Chapter 9: Crags, Cracks, and Crumples: Crustal Deformation and Mountain Building
Study Plan

The Swiss Alps, in which this idyllic meadow lies nestled, rose when Italy collided with Europe, and they were carved by glaciers during the last ice age.
Credit: Stephen Marshak
Guide to Reading
This chapter, concerning mountains and the geologic reasons they exist, offers a change of pace from the drama and danger of earthquakes and volcanoes in the preceding two chapters. Mountains are certainly not insignificant structures, geologically or aesthetically, but their story is majestic rather than wildly exciting.
The chapter begins by explaining that with a few rare exceptions (some volcanic mountains that appeared almost overnight), a mountain-building event-an orogeny-goes on for tens of millions of years. An orogeny produces not just uplifted areas of land but also highly deformed rock layers and unique mountain structures. Many of the orogenic processes are outlined for you. You will read about stress (compressional, tensional, and shear), strain, pressure, brittle and ductile deformation, joints, folds, and faults (normal, reverse, thrust, strike-slip, footwalls, and hanging walls). You are presented with details about these topics:
- orientation of these geologic structures (strike, dip, bearing, and plunge)
- joint sets, systematic and nonsystematic joints, and veins
- fault classification (dip-slip, right-lateral and left-lateral strike-slip, and oblique-slip faults)
- details of the fault zone (displacement or offset, fault scarps, fault breccia, fault gouge, slickensides, and slip lineations)
- types of folds and their component parts (hinge, limb, axial plane, anticline, syncline, monocline, plunging and non-plunging folds, domes, and basins)
- formation of folds (flex, flow, and buckle)

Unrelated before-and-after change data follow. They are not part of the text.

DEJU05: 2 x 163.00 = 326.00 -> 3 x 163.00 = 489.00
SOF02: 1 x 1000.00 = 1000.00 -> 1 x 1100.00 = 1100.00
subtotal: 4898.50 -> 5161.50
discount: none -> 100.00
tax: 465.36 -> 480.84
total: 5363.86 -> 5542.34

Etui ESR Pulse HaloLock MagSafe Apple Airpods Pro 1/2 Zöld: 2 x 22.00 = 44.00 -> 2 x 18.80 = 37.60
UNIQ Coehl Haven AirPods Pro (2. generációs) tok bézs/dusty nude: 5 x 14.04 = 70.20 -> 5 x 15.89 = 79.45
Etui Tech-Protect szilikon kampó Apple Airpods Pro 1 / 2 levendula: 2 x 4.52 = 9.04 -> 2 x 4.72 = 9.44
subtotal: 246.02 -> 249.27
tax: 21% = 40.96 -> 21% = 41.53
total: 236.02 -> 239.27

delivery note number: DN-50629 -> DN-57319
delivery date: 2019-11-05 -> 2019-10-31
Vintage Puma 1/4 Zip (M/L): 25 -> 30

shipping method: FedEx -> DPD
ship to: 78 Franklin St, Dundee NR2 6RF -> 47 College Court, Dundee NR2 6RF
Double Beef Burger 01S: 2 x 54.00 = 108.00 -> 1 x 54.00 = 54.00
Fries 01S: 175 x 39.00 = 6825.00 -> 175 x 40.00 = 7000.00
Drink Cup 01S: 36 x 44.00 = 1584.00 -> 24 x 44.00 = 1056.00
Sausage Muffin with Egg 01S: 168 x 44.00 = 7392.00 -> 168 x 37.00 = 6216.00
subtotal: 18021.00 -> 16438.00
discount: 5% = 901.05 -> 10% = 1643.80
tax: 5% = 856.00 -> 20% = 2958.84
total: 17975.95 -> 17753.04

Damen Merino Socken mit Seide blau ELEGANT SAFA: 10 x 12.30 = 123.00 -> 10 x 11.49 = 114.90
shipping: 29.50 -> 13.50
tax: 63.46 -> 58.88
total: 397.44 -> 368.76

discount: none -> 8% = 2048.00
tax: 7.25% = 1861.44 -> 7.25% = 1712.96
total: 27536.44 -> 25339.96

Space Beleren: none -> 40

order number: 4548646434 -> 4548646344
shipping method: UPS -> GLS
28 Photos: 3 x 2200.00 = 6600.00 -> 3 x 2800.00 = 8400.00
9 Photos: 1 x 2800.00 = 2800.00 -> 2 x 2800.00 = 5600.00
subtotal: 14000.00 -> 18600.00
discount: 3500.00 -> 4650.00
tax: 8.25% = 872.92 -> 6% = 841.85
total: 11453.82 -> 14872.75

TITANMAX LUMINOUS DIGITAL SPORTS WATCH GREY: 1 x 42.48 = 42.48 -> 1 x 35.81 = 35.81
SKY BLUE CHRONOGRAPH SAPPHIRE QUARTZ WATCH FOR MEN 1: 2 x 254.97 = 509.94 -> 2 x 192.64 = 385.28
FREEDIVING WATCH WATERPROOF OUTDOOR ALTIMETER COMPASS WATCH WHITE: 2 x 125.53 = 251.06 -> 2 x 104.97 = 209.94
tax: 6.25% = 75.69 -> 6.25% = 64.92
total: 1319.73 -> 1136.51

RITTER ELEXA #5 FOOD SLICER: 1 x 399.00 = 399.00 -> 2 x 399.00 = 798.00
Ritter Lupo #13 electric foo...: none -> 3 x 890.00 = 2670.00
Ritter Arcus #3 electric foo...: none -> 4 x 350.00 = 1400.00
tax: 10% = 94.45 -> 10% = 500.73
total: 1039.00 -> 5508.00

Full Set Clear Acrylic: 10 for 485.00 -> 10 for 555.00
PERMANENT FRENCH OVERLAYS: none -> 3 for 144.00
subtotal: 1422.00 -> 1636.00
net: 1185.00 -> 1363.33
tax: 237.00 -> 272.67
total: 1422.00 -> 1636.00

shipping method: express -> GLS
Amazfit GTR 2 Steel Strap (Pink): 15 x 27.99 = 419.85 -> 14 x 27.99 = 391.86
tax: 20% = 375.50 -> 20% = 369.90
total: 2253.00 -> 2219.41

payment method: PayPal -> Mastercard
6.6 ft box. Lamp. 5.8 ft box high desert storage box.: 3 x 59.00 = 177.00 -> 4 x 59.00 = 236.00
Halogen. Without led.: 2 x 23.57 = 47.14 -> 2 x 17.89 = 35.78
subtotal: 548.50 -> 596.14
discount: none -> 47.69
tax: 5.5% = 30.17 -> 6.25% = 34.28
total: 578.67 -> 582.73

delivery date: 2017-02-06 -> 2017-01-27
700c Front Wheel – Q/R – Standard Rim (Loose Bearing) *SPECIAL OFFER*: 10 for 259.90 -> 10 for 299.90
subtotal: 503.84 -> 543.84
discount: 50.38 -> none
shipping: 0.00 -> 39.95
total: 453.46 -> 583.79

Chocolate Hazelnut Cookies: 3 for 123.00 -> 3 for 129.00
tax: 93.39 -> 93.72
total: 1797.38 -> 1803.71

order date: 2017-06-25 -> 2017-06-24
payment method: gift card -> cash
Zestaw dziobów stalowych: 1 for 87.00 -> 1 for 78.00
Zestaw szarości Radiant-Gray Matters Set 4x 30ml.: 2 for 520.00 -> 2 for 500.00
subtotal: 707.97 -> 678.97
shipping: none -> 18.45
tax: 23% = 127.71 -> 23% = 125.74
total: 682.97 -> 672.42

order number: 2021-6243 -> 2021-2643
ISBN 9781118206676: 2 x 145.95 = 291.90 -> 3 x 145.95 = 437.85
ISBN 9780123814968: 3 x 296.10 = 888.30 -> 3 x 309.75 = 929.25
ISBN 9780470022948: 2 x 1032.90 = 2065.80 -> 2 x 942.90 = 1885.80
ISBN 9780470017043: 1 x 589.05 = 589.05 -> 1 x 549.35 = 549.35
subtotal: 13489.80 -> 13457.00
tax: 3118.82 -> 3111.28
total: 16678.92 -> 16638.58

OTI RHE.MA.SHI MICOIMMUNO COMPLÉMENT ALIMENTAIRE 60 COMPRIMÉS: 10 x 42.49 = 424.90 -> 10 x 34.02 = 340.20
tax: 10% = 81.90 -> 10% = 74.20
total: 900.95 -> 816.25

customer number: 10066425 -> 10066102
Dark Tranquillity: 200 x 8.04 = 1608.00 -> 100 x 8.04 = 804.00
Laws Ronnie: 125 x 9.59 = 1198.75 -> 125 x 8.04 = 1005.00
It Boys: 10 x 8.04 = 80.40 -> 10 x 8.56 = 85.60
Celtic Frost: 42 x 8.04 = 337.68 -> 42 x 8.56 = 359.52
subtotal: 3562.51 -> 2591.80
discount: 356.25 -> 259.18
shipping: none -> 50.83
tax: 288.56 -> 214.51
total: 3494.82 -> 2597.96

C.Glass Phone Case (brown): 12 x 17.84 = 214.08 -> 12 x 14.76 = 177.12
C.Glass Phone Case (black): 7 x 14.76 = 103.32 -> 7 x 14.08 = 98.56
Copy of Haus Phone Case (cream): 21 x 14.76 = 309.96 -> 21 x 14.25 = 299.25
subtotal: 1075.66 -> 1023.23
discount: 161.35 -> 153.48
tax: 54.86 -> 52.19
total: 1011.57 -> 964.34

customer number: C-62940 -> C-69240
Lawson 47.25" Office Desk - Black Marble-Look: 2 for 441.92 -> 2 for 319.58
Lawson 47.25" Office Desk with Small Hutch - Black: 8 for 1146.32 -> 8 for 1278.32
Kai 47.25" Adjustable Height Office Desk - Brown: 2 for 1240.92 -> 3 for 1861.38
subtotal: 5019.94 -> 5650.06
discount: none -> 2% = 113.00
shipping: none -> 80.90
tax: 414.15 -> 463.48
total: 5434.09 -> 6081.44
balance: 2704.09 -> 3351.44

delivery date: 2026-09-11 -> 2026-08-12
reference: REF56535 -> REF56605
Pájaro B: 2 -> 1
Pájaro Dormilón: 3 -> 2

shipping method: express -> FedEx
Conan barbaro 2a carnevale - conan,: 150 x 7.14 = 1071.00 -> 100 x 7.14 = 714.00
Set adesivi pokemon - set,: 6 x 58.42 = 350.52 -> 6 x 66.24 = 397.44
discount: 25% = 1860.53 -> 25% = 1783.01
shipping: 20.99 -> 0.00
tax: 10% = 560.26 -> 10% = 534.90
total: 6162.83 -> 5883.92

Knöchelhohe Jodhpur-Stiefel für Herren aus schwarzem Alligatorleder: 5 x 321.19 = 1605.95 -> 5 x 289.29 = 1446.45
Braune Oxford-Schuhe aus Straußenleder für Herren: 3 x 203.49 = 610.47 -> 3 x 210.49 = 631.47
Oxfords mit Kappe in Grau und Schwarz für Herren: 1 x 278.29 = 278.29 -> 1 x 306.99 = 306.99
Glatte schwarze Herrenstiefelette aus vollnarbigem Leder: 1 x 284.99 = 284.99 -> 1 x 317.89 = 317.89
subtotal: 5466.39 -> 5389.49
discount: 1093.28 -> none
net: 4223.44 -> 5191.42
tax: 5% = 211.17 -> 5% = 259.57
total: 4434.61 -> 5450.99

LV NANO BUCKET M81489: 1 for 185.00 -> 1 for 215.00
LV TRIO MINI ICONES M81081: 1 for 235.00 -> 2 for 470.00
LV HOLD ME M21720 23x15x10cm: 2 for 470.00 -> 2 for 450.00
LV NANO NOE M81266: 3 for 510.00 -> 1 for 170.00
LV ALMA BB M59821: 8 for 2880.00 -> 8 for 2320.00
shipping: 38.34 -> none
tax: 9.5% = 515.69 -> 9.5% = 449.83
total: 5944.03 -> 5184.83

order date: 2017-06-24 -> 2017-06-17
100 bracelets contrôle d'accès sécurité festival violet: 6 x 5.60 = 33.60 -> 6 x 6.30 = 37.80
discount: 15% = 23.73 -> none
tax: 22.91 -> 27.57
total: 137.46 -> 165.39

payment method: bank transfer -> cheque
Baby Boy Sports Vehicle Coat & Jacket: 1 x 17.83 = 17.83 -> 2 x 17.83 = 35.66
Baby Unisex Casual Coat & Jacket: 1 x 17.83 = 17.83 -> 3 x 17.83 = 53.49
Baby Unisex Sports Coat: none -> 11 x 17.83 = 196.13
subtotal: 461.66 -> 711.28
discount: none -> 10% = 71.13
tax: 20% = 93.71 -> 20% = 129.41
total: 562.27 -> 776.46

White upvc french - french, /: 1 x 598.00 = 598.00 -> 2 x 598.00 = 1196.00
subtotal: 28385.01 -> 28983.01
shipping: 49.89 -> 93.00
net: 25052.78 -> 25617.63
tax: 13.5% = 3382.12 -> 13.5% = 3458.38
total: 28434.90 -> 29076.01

The very rocks making up an area may be changed by an orogeny. Tectonic foliation (layering due to alignment of deformed and/or reoriented grains) may occur in existing rocks, or totally new igneous, sedimentary, and metamorphic rocks may appear.
Once the background of processes and rock types has been established, the author looks at the mountain itself. Why does it stick up above the surrounding crustal surface? This brings up a consideration of crustal roots, buoyancy force, isostasy, isostatic equilibrium, and isostatic compensation.
Why are mountains located where they are? Wouldn't you know it, plate tectonics again! There may be a new term or two introduced here, like accreted terranes and fault-block mountains), but the concepts are all old acquaintances (subduction, convergent plate boundaries, and continental rifting).
The chapter draws to a close with a few new terms for some continental areas (shields, cratons, and cratonic platforms) and the information that dome and basin formation (epeirogeny) are less-exuberant processes of land uplift than are orogenic events. And speaking of time, that's what the next chapter is all about: geologic time.